Market Talk- November 2, 2018

If we had all gone home just after the US employment numbers, we would have all had a wonderful weekend and no-one would be any the wiser! However, as we know with markets, nothing is ever as it seems. Lets just skip to the finally half of the day just after the numbers from the US. We already know that Asia was responding to hopes of a US/China trade deal and had seen a 2.5%+ rally in most core markets (HSI up 4% whilst ASX only marginally positive). However, by the time Europe was looking to close then we hear from Larry Kudlow who claims there is NO trade plan in the works! You can see from daily charts how that news hit European indices. The earlier the close the less of an impact the storey had. Late in the European day we hear that all European banks have passed the European stress test conducted by the European Banking Authority – but with Barclays ranked as the lowest – hmmm! BREXIT is still very much the key topic this weekend, with now all attention focused on November 21st.

US markets initially opened positive until Larry spoke and then it was all change. The FX market was arguably less impacted because the positive non-farms payroll (+250k and 3.1% wages) had already set the Dollar on a run as it had with Treasuries. What is interesting is that when stocks turned, there was no reversal in bonds nor currency. The Yen yarded its days range (112.50 – 113.30) in US trading hours. European bonds traded heavy in the final couple of hours and the Yen equally saw no flight to quality. The NASDAQ was again the leader falling 2% with both DOW and S+P not that far behind. Large tech stocks have seen profit-taking, as the search for fresh bids are enticed with 7% declines for Apple stock. Concerns still linger over valuations especially surrounding the technology space, but maybe todays payrolls number is the wake-up call all markets have been waiting for. Worth remembering that rising rates are not necessarily bad for stock markets. We are in that transition period where people will have to come to terms with that.

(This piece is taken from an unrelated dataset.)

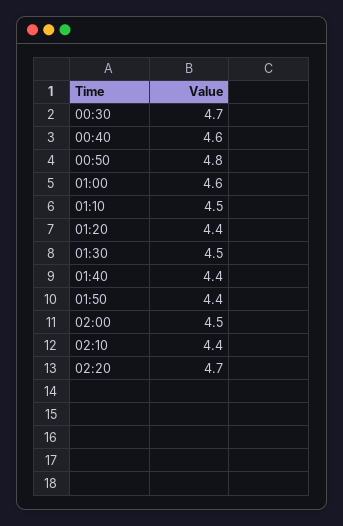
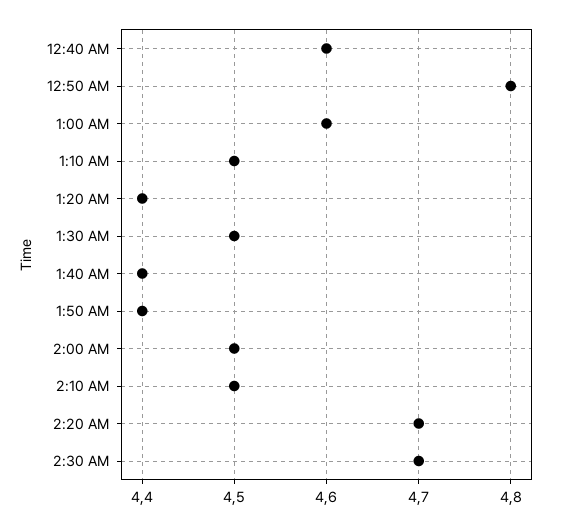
00:30: 4.7 -> none
02:10: 4.4 -> 4.5
2:30 AM: none -> 4.7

Japan 0.12%, US 2’s closed 2.91% (+6bp), US 10’s closed 3.22% (+8bp), US 30’s 3.46% (+8bp), Bunds 0.42% (+2bp), France 0.78% (+3bp), Italy 3.31% (-6bp), Greece 4.24% (+6bp), Turkey 17.16% (-54bp), Portugal 1.87% (u/c), Spain 1.57% (+1bp) and UK Gilts 1.49% (+4bp).
Much of the bond sell-off happened later in the US trading session and so we will have to wait until the European open (Monday) to see the effects of the Treasury price weakness.